I think what matters the most is that the efficiency keep improving, today Fabric DWH TPCH_SF100 cold run finish around 2 minutes for 6 cents ( that’s pretty much the same performance as Cloud DWH X)  which is great, but my hope in less than 5 years, the same workload will finish in less than 60 second for 3 cents.

And that’s the next big thing for Fabric, just efficiency improvement and bug fixes, nothing fancy. 

Loading Delta Table to Fabric OneLake using Delta Rust

Edit : Writing to delta is now substantially easier, and you don’t need to pass credential

from deltalake.writer import write_deltalake write_deltalake("abfss://xxxxx@onelake.dfs.xx",df,mode='overwrite')

TL;DR : you can load data to Fabric managed table area using the Python Package Delta-rs, (internally it is written in Rust) it is very handy when Spark is not the appropriate Solution for example in cloud functions where resources are very limited.

Load Files to Delta Tables using abfss

In this code, we use Pyarrow Dataset to list multiple folders and Load it as a Delta Table using Delta Rust,  because we are using a URL, we can save data anywhere in any workspace assuming we have write access to, notice as of today, Pyarrow don’t support OneLake URL yet, so you need to read it from a mounted Lakehouse

import pyarrow.dataset as ds
from deltalake.writer import write_deltalake
aadToken = notebookutils.credentials.getToken('storage')
storage_options={"bearer_token": aadToken, "use_fabric_endpoint": "true"}
sf=100
rowgroup           = 2000000
nbr_rowgroup_File  = 8 * rowgroup
for tbl in ['lineitem','nation','region','customer','supplier','orders','part','partsupp'] :
     print(tbl)
     dataset = ds.dataset(f'/lakehouse/default/Files/{sf}/{tbl}',format="parquet")
     write_deltalake(f"abfss://xxxxx@onelake.dfs.fabric.microsoft.com/yy.Lakehouse/Tables/{tbl}"\
     ,dataset\
     ,mode='overwrite',overwrite_schema=True,max_rows_per_file   =nbr_rowgroup_File,min_rows_per_group=rowgroup,max_rows_per_group=rowgroup\
     ,storage_options=storage_options)

Load Files to Delta Tables using mounted Lakehouse

Alternatively, if you mount a lakehouse you can use something like this

write_deltalake(f"/lakehouse/default/Tables/name",df,engine='rust',mode="append",  storage_options={"allow_unsafe_rename":"true"})

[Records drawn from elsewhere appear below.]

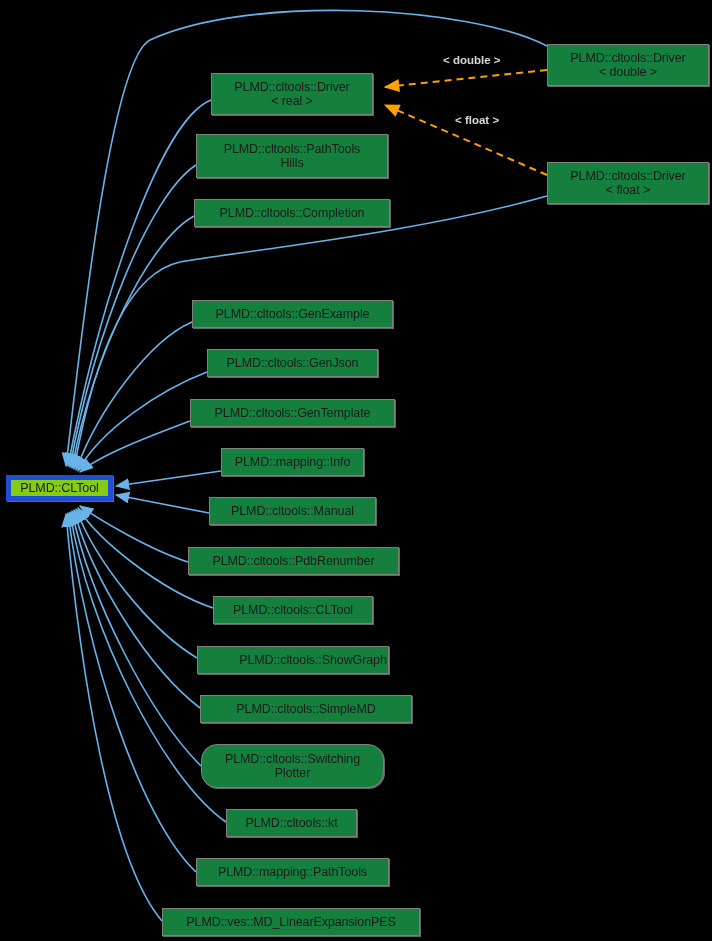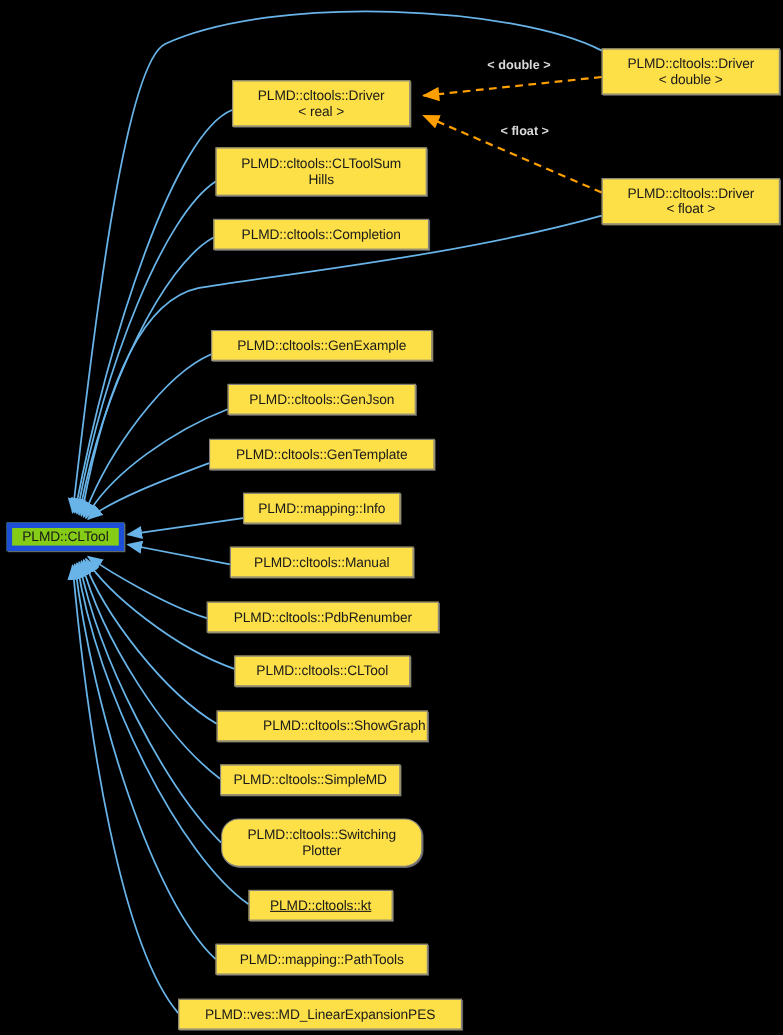--- a/index.html
+++ b/index.html
@@ -27,7 +27,7 @@
   .node {
     position: absolute;
     box-sizing: border-box;
-    background: #fde047;
+    background: #15803d;
     border: 1px solid #808080;
     box-shadow: 1px 1px 0 0 #666666;
     color: #1a1a1a;

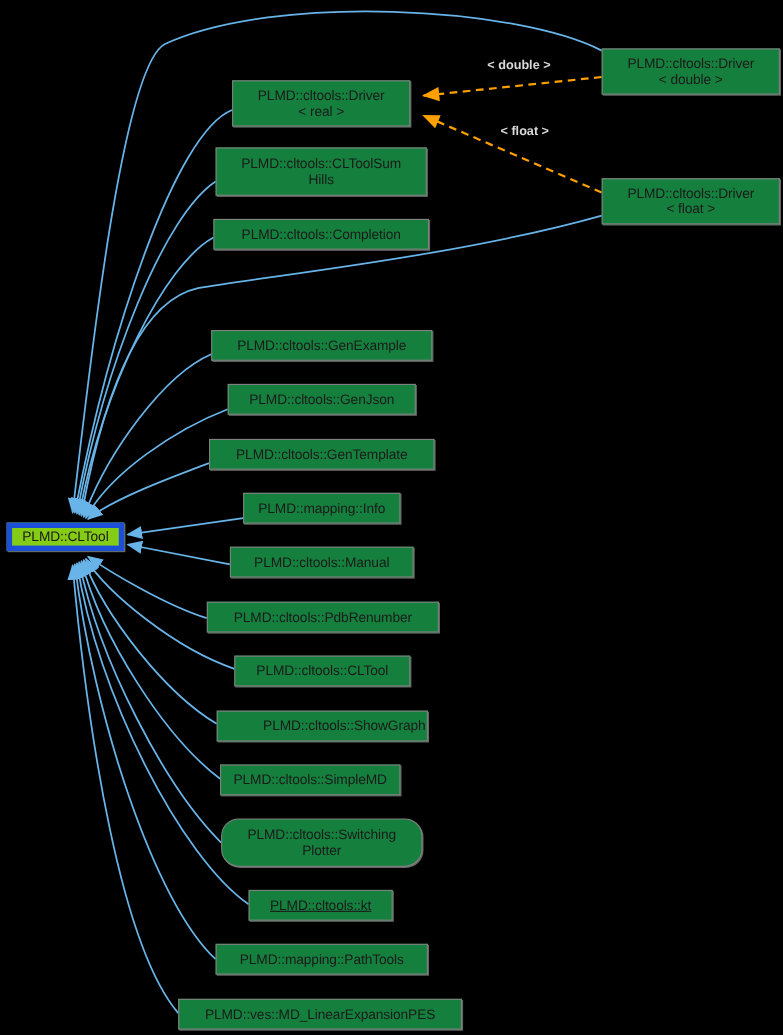--- a/index.html
+++ b/index.html
@@ -93,7 +93,7 @@
       <div class="node current" style="left: 6px; top: 475px; width: 107px; height: 26px;"><span>PLMD::CLTool</span></div>
       <div class="node" style="left: 211px; top: 73px; width: 162px; height: 42px;"><span>PLMD::cltools::Driver
 &lt; real &gt;</span></div>
-      <div class="node" style="left: 196px; top: 134px; width: 192px; height: 44px;"><span>PLMD::cltools::CLToolSum
+      <div class="node" style="left: 196px; top: 134px; width: 192px; height: 44px;"><span>PLMD::cltools::PathTools
 Hills</span></div>
       <div class="node" style="left: 194px; top: 199px; width: 196px; height: 28px; text-align: center;"><span>PLMD::cltools::Completion</span></div>
       <div class="node" style="left: 192px; top: 300px; width: 201px; height: 28px; text-align: center;"><span>PLMD::cltools::GenExample</span></div>

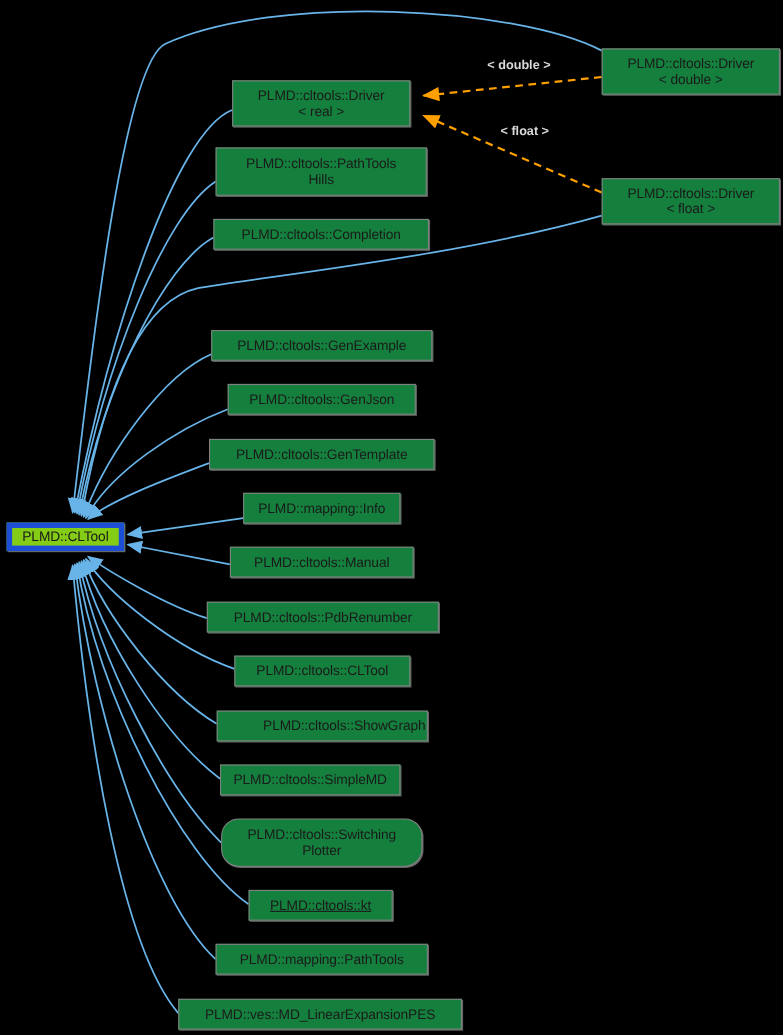--- a/index.html
+++ b/index.html
@@ -104,7 +104,7 @@
       <div class="node" style="left: 188px; top: 547px; width: 211px; height: 28px;"><span>PLMD::cltools::PdbRenumber</span></div>
       <div class="node" style="left: 213px; top: 596px; width: 160px; height: 28px;"><span>PLMD::cltools::CLTool</span></div>
       <div class="node" style="left: 197px; top: 646px; width: 192px; height: 28px; padding-left: 40px;"><span>PLMD::cltools::ShowGraph</span></div>
-      <div class="node" style="left: 200px; top: 695px; width: 164px; height: 28px;"><span>PLMD::cltools::SimpleMD</span></div>
+      <div class="node" style="left: 200px; top: 695px; width: 212px; height: 28px;"><span>PLMD::cltools::SimpleMD</span></div>
       <div class="node" style="left: 201px; top: 744px; width: 183px; height: 44px; border-radius: 16px;"><span>PLMD::cltools::Switching
 Plotter</span></div>
       <div class="node" style="left: 226px; top: 809px; width: 131px; height: 28px; text-decoration: underline;"><span>PLMD::cltools::kt</span></div>

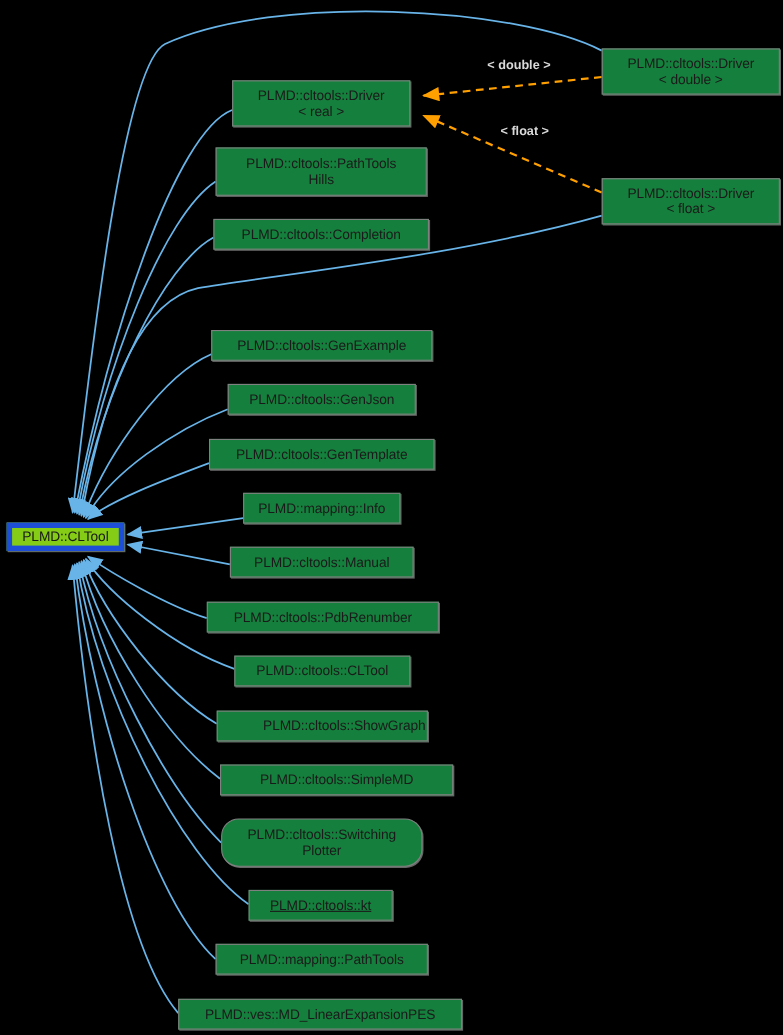--- a/index.html
+++ b/index.html
@@ -107,7 +107,7 @@
       <div class="node" style="left: 200px; top: 695px; width: 212px; height: 28px;"><span>PLMD::cltools::SimpleMD</span></div>
       <div class="node" style="left: 201px; top: 744px; width: 183px; height: 44px; border-radius: 16px;"><span>PLMD::cltools::Switching
 Plotter</span></div>
-      <div class="node" style="left: 226px; top: 809px; width: 131px; height: 28px; text-decoration: underline;"><span>PLMD::cltools::kt</span></div>
+      <div class="node" style="left: 226px; top: 809px; width: 131px; height: 28px;"><span>PLMD::cltools::kt</span></div>
       <div class="node" style="left: 196px; top: 858px; width: 193px; height: 28px;"><span>PLMD::mapping::PathTools</span></div>
       <div class="node" style="left: 162px; top: 908px; width: 258px; height: 28px;"><span>PLMD::ves::MD_LinearExpansionPES</span></div>
       <div class="node" style="left: 547px; top: 44px; width: 162px; height: 42px;"><span>PLMD::cltools::Driver

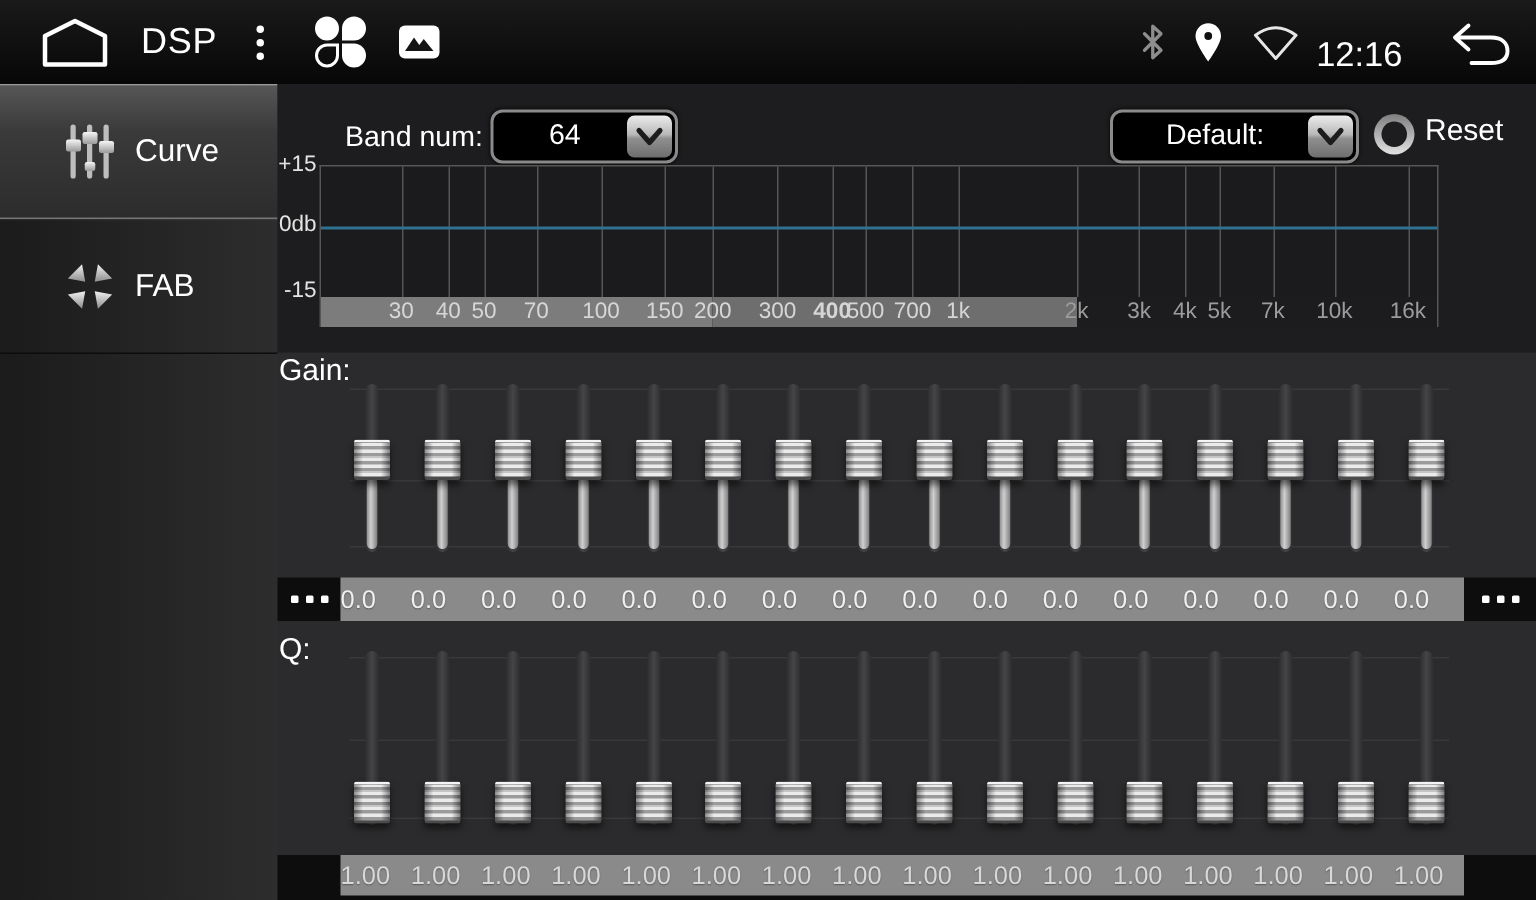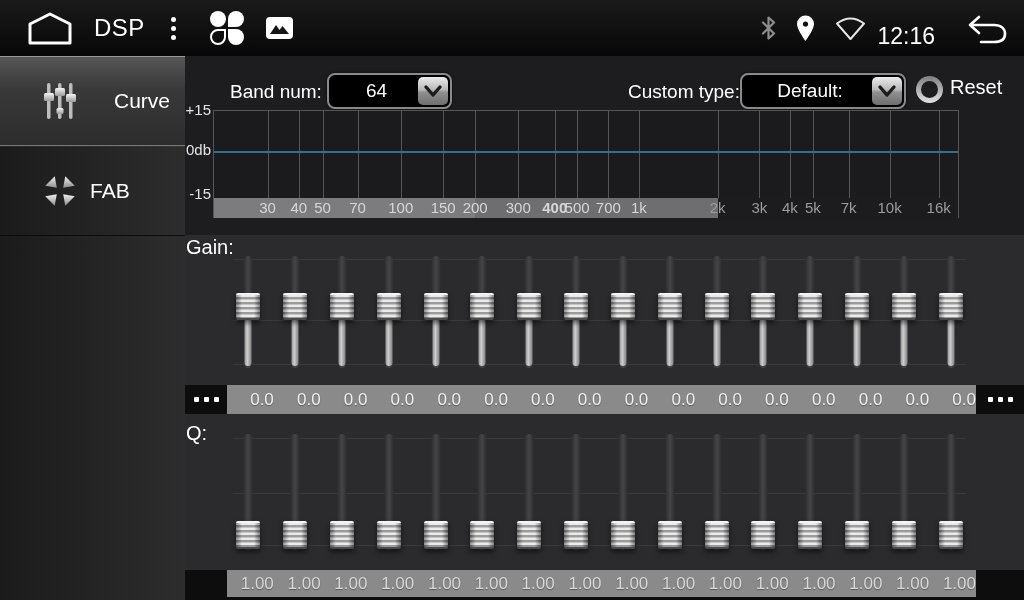--- a/index.html
+++ b/index.html
@@ -39,7 +39,7 @@
   .side-item .s-label { color:#fff; font-size:21px; margin-left:8px; }
   .side-item.selected {
     background:linear-gradient(180deg,#565656 0%,#3a3a3a 35%,#2c2c2c 100%);
-    border-top:1px solid #9a9a9a; border-bottom:1px solid #777;gap:24px; }
+    border-top:1px solid #9a9a9a; border-bottom:1px solid #777; }
 
   
   #main { position:absolute; left:185px; top:56px; width:839px; height:544px; }

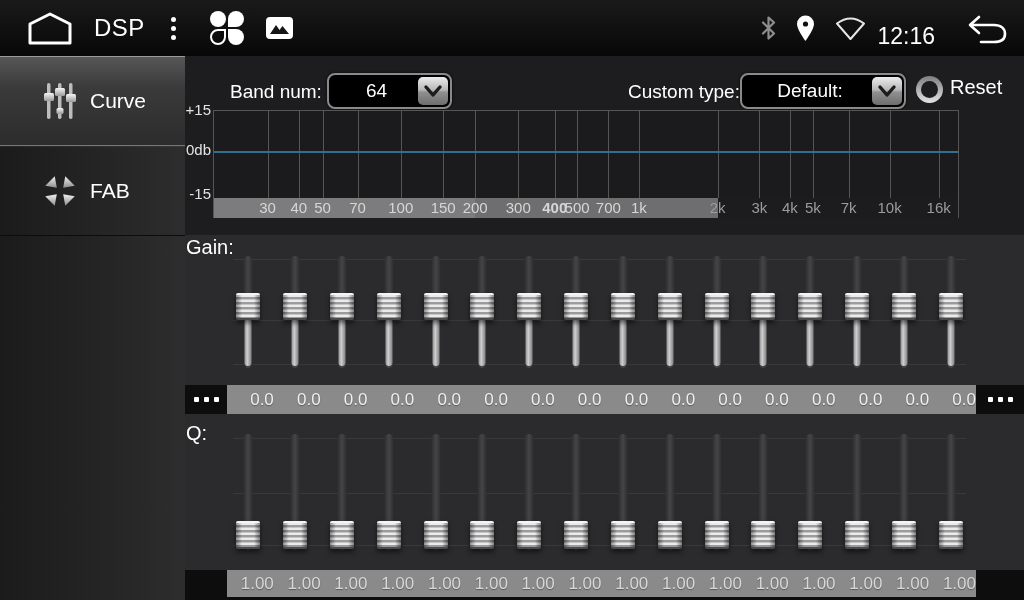--- a/index.html
+++ b/index.html
@@ -224,7 +224,6 @@
             </svg>
         </span>
       </div>
-      <span class="ctl-label" id="custom-label">Custom type:</span>
       <div class="dropdown" id="custom-dd">
         <span class="dd-value">Default:</span>
         <span class="dd-button">

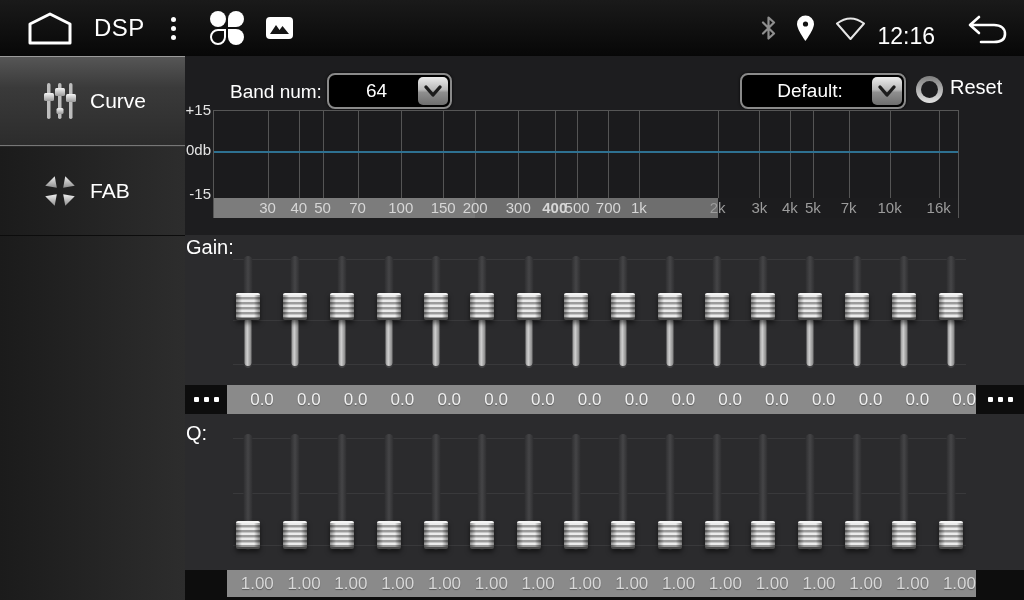--- a/index.html
+++ b/index.html
@@ -110,7 +110,7 @@
   #more-right { width:48px; }
   .more-btn i { width:5px; height:5px; border-radius:1px; background:#fff; }
   .values { flex:1; background:#8a8a8a; display:flex; }
-  .value-cell { flex:1; text-align:right; line-height:29px; font-size:17px; color:#f0f0f0;
+  .value-cell { flex:1; text-align:left; line-height:29px; font-size:17px; color:#f0f0f0;
     text-shadow:0 1px 1px rgba(0,0,0,.35); }
   #q-values-row { position:absolute; left:0; top:514px; width:839px; bottom:0; background:#0d0d0d; }
   #q-values { position:absolute; left:42px; width:749px; top:0; height:27px; background:#8a8a8a; display:flex; }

Note : rowgroup size is just for information, that’s a whole different topic for another day 🙂

I did use it to Load 38 GB of compressed Parquet files, and it did work fine, Both SQL and Vertipaq did run Queries without problem.

There are still some Bugs

Because Fabric in-house Engines (Vertipaq, SQL etc) are tested using Delta Tables generated by first party tools (Spark, DF Gen2) you may find some incompatibility issues when using Delta Rust, Personally I did find that Vertipaq does not support RLE_Dictionnary, and some issues with SQL Engine which I can’t easily reproduce, although it works fine with Fabric Spark ( I did report the bug )

How About V-Order ?

V Order is a Microsoft proprietary tech, so it can’t be used here. From my testing, V Order produces better compressed Parquet files by altering the sort orders of columns, so unfortunately if you use Delta Rust you lose that.

Final Thoughts

One of the first questions about Fabric I got from some skeptical audience was; How Open is it ? and to be honest I had my doubts too, turns out it is just Azure Storage with a custom URL, and it is Just Delta Table under the hood.

I would like to thank Josh and Matt for adding this feature to Delta Rust.